#### Data shown:

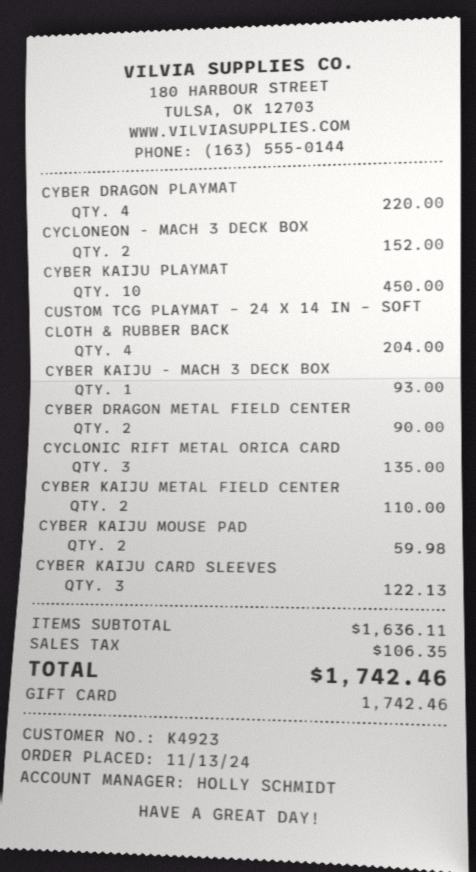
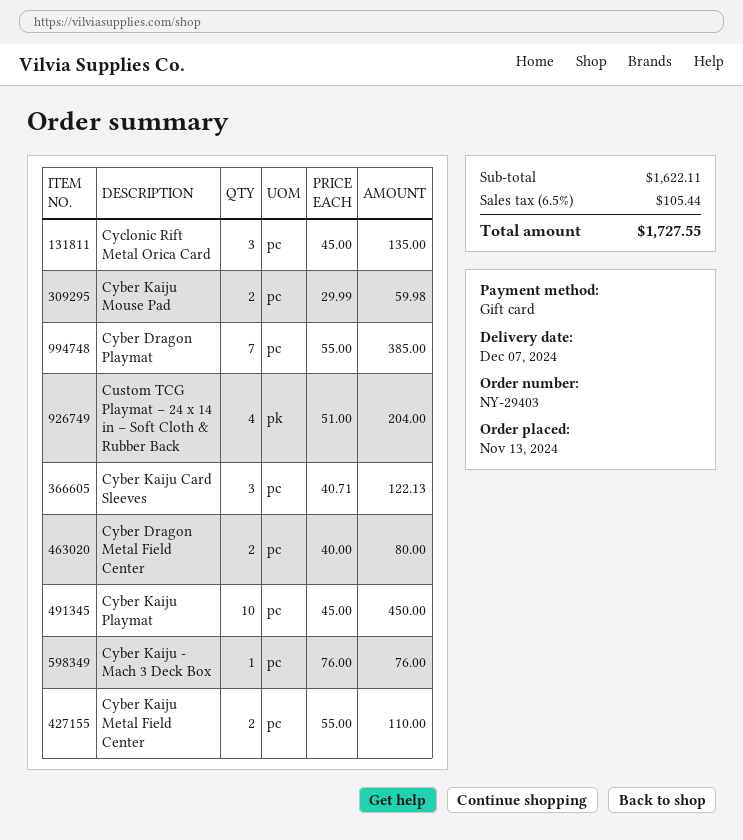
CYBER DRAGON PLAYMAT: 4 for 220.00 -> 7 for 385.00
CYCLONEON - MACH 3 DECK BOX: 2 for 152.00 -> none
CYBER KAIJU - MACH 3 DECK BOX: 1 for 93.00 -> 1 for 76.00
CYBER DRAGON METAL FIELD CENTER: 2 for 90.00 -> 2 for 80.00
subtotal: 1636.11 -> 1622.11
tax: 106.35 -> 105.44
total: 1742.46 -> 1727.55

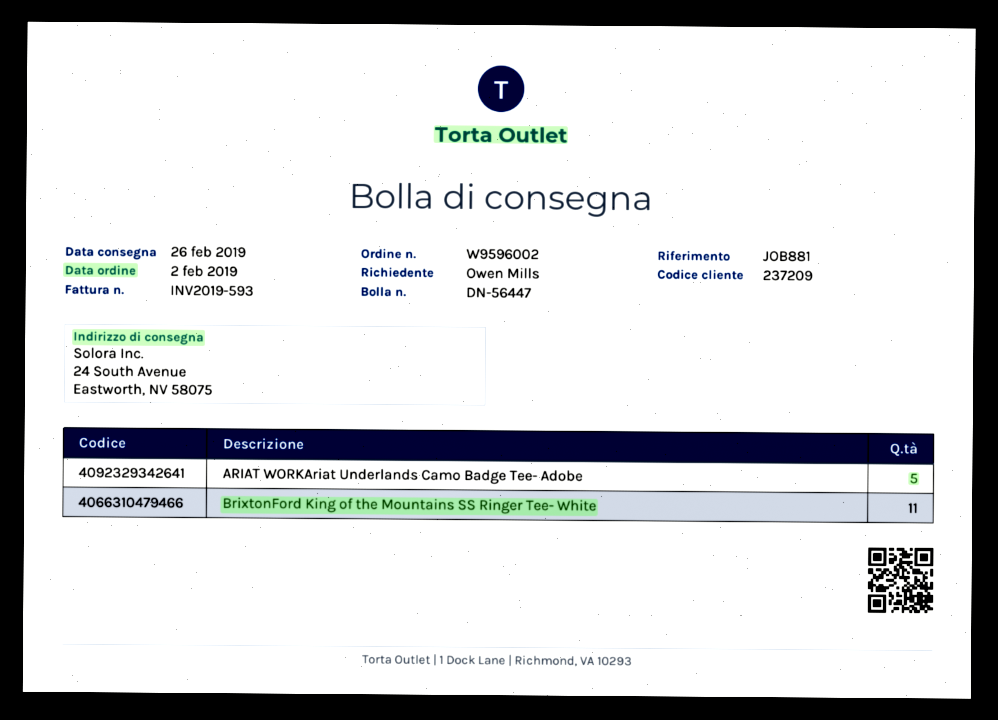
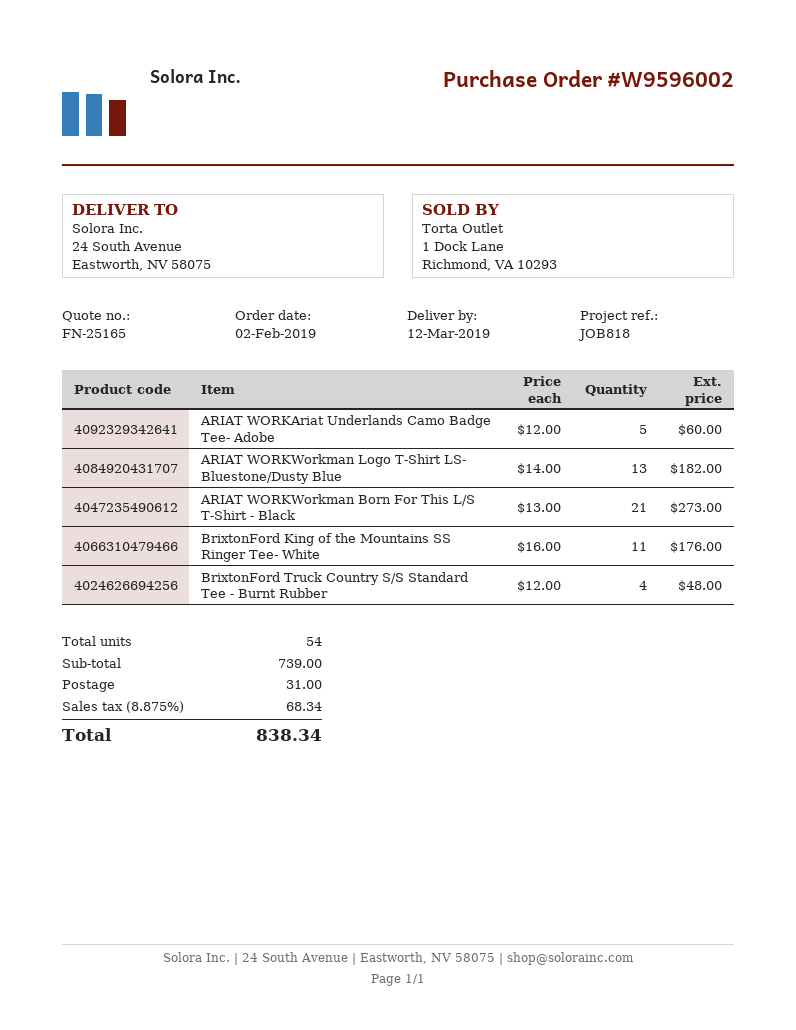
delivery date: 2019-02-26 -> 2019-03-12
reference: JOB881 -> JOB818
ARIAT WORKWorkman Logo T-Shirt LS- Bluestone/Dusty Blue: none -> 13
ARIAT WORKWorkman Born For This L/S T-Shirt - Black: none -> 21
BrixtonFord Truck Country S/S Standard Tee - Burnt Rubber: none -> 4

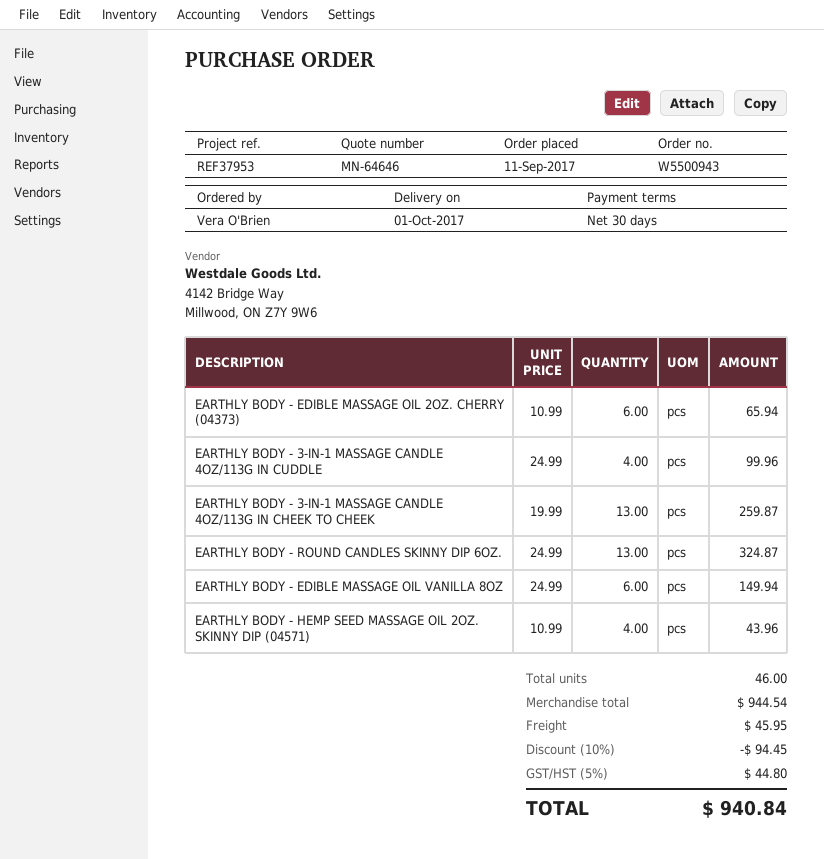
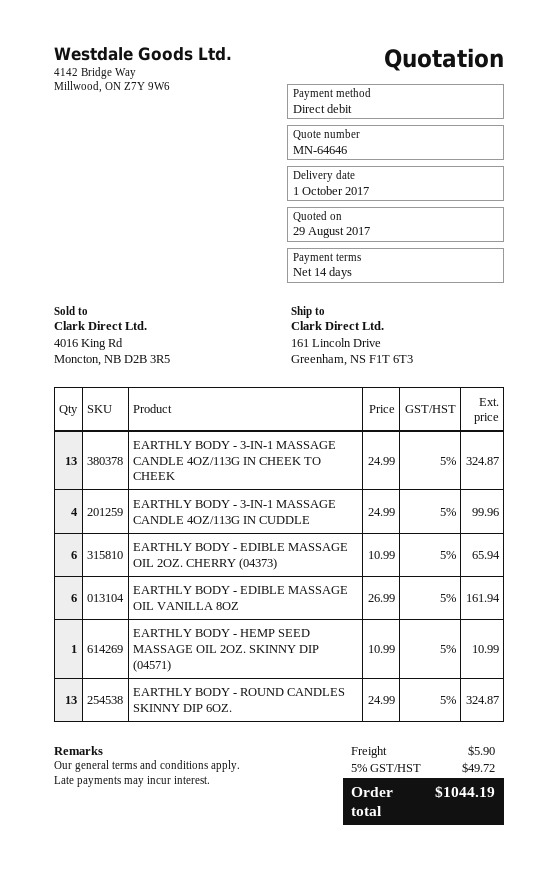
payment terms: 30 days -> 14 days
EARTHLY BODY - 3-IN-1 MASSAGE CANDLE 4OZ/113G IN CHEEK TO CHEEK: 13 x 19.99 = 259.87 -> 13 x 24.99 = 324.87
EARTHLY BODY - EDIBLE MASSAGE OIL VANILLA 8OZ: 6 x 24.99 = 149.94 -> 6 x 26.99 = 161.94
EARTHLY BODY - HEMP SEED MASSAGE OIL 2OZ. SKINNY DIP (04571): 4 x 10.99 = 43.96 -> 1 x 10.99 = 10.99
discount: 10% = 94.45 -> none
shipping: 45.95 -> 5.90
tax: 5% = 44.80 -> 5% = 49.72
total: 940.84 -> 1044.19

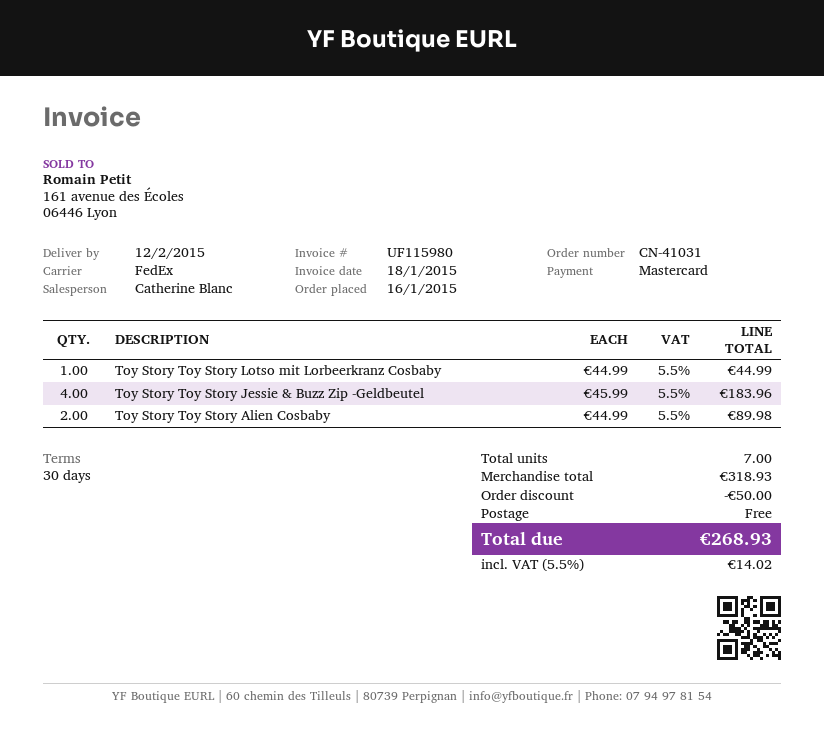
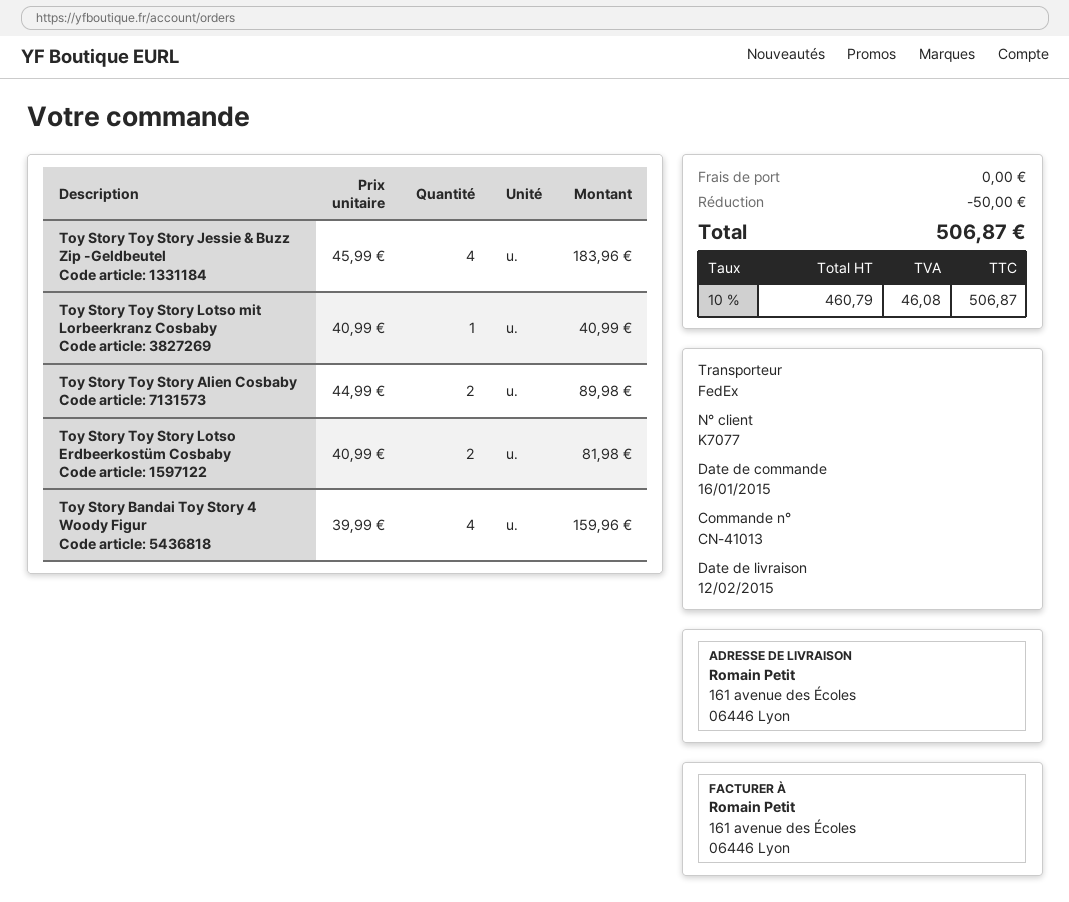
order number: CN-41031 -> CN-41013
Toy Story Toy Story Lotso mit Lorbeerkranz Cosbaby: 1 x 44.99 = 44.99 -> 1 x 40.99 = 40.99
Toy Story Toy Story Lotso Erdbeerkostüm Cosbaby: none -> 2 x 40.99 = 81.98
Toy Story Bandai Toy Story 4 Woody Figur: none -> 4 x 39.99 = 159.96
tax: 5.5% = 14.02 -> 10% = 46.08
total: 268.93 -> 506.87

#### Directions:
Take the line with "tax: 106.35 -> 105.44" and each line after it through the end of the material above, and reproduce them exactly, both ends included, without pictures.

#### Expected answer:
tax: 106.35 -> 105.44
total: 1742.46 -> 1727.55

delivery date: 2019-02-26 -> 2019-03-12
reference: JOB881 -> JOB818
ARIAT WORKWorkman Logo T-Shirt LS- Bluestone/Dusty Blue: none -> 13
ARIAT WORKWorkman Born For This L/S T-Shirt - Black: none -> 21
BrixtonFord Truck Country S/S Standard Tee - Burnt Rubber: none -> 4

payment terms: 30 days -> 14 days
EARTHLY BODY - 3-IN-1 MASSAGE CANDLE 4OZ/113G IN CHEEK TO CHEEK: 13 x 19.99 = 259.87 -> 13 x 24.99 = 324.87
EARTHLY BODY - EDIBLE MASSAGE OIL VANILLA 8OZ: 6 x 24.99 = 149.94 -> 6 x 26.99 = 161.94
EARTHLY BODY - HEMP SEED MASSAGE OIL 2OZ. SKINNY DIP (04571): 4 x 10.99 = 43.96 -> 1 x 10.99 = 10.99
discount: 10% = 94.45 -> none
shipping: 45.95 -> 5.90
tax: 5% = 44.80 -> 5% = 49.72
total: 940.84 -> 1044.19

order number: CN-41031 -> CN-41013
Toy Story Toy Story Lotso mit Lorbeerkranz Cosbaby: 1 x 44.99 = 44.99 -> 1 x 40.99 = 40.99
Toy Story Toy Story Lotso Erdbeerkostüm Cosbaby: none -> 2 x 40.99 = 81.98
Toy Story Bandai Toy Story 4 Woody Figur: none -> 4 x 39.99 = 159.96
tax: 5.5% = 14.02 -> 10% = 46.08
total: 268.93 -> 506.87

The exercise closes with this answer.